И снова — на восток. В леске с большим
количеством валежника спугнули двух глухарок. Макара как иглой кольнули.
Дернулся и едва не схватил бежавшую «по полу» птицу. Уже ближе к полдню нашли
поросший отличным кедрачом холм. Тут же масса ягод, моховиков. На холме кипит
жизнь. Стрекочут кедровки, снуют бурундуки. Здесь передохнули, пообедали. Если
голубика, грибы ни у кого уже интереса не вызывают, то кедровым орехом
наслаждаемся все. Стукнешь по стволу сапогом, одна-две шишки шлепаются в мох. В
трапезе участвует и Макар. Зажимает шишку лапами, выгрызает из нее орехи и ест
их как медведь, вместе со скорлупой. Мы, переняв местный опыт, насаживаем шишку
на заостренную веточку и опаливаем в костре. Смола обгорает, чешуйки розовеют,
открываются, приглашают вынуть орешки. А какой приятный запах!

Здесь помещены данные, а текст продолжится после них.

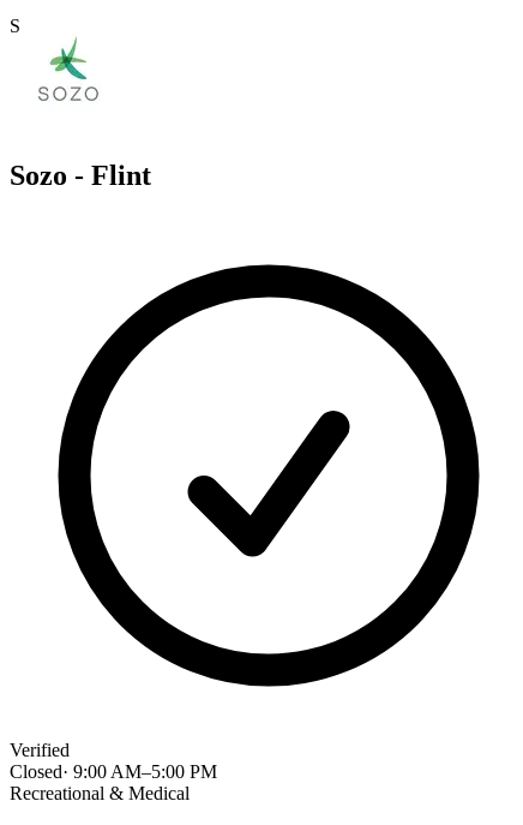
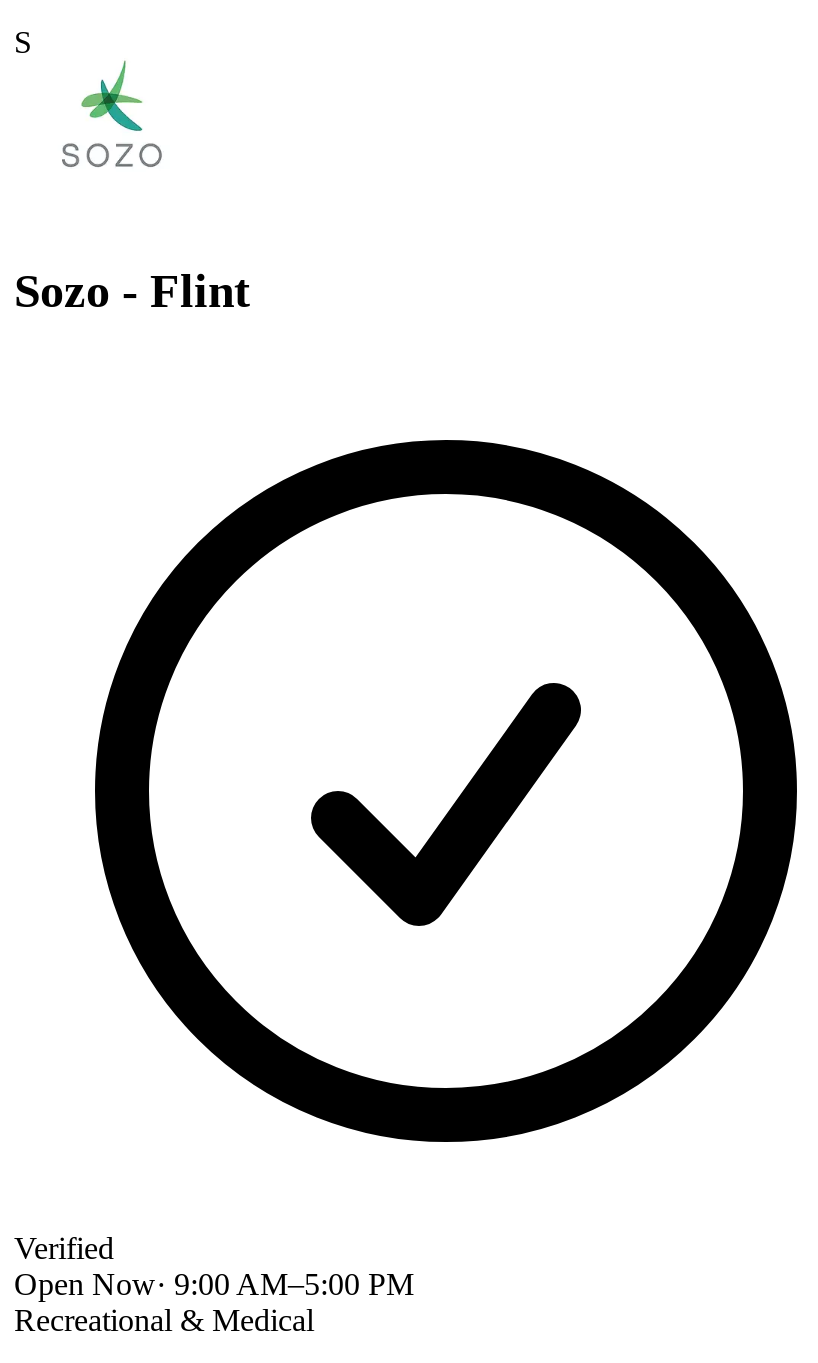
[10,761,217,782] Closed · 9:00 AM–5:00 PM -> [14,1267,414,1301] Open Now · 9:00 AM–5:00 PM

Сегодня уже пятое сентября. Должно уже похолодать,
сыпануть снежком. Пора тогда зареветь и маралам. Сейчас же тепло, и быки не
зовут соперников на дуэль. Тайга по-прежнему безмолвствует…
Во время вечерней охоты видели небольшую маралуху.
Несколько мгновений она рассматривала нас, потом ускакала.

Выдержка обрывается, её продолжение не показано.